■ Assignment:
Look through the data below for the string "span", and copy every line where it turns up.

Segment Start: Records supplied

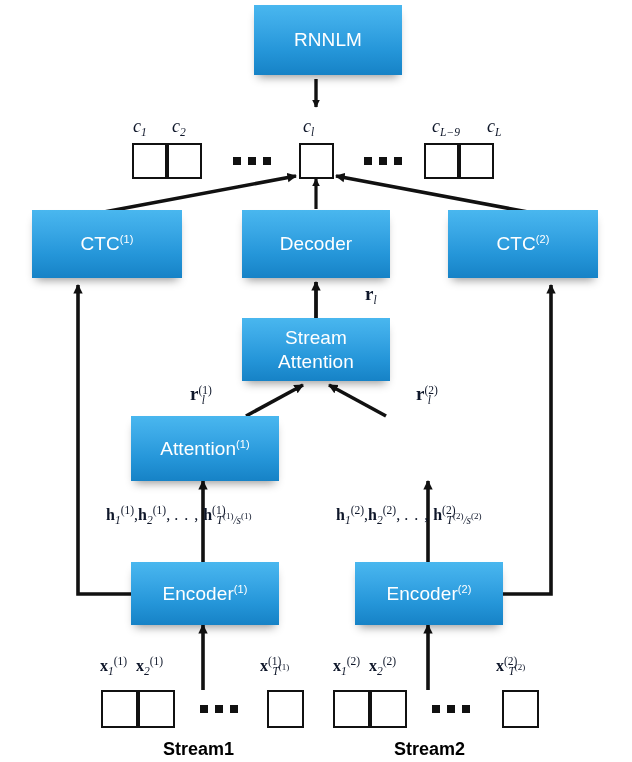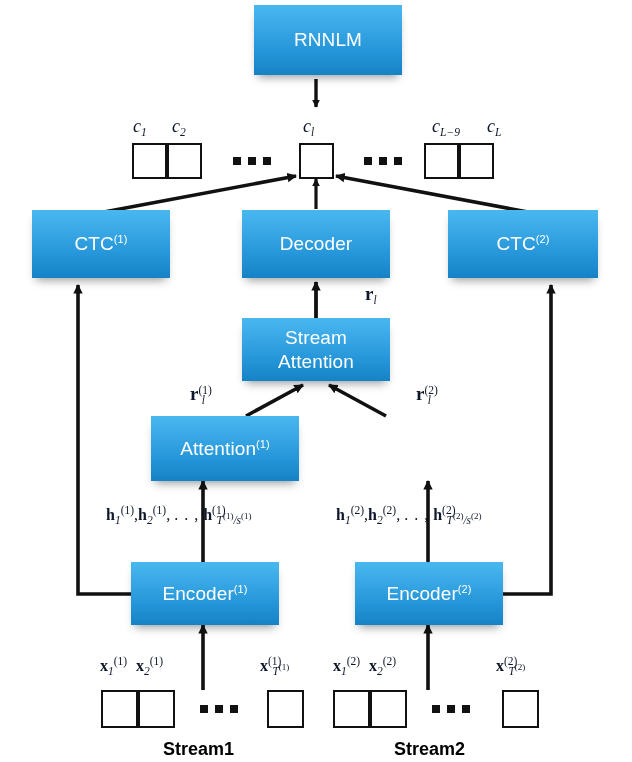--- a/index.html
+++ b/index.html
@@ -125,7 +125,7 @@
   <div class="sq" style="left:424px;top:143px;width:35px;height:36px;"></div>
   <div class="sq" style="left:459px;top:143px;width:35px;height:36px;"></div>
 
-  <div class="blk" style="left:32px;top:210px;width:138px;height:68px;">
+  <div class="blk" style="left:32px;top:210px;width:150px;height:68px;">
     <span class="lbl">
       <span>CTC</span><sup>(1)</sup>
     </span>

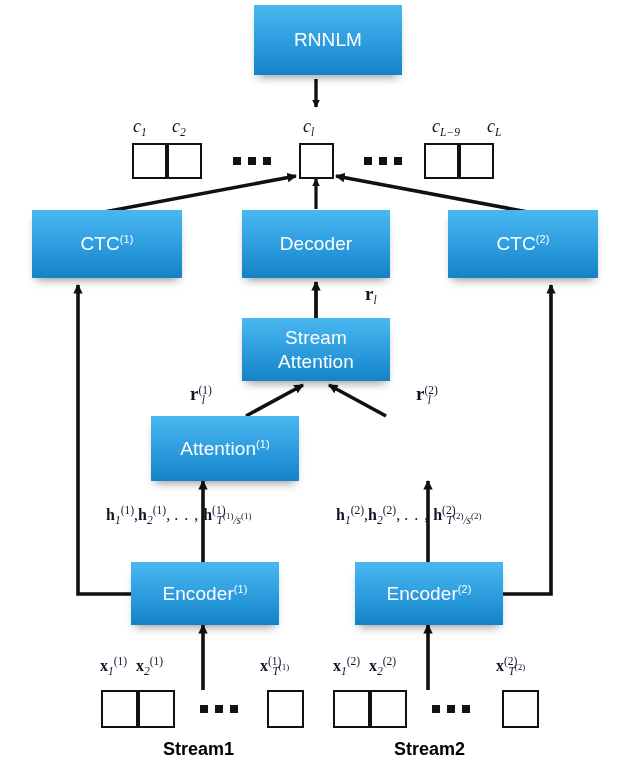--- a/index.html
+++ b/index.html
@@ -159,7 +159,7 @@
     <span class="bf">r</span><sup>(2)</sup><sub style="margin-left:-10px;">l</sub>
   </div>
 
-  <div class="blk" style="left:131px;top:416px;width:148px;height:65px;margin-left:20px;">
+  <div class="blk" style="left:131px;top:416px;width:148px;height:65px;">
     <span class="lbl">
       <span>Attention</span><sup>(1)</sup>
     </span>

Segment End: Records supplied
Segment Start: Records supplied

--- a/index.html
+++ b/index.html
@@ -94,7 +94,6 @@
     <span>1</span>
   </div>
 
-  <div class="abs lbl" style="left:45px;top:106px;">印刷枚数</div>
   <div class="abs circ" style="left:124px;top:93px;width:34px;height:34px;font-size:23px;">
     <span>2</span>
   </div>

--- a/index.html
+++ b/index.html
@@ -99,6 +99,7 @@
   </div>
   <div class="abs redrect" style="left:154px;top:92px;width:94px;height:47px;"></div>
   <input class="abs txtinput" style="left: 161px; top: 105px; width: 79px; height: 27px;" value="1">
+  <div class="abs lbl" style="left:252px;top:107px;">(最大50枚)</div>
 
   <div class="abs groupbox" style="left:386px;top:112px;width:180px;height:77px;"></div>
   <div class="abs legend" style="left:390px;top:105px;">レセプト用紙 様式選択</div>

Segment End: Records supplied

■ Written solution:
     <span class="lbl">
       <span>CTC</span><sup>(1)</sup>
     </span>
     <span class="bf">r</span><sup>(2)</sup><sub style="margin-left:-10px;">l</sub>
     <span class="lbl">
       <span>Attention</span><sup>(1)</sup>
     </span>
     <span>1</span>
     <span>2</span>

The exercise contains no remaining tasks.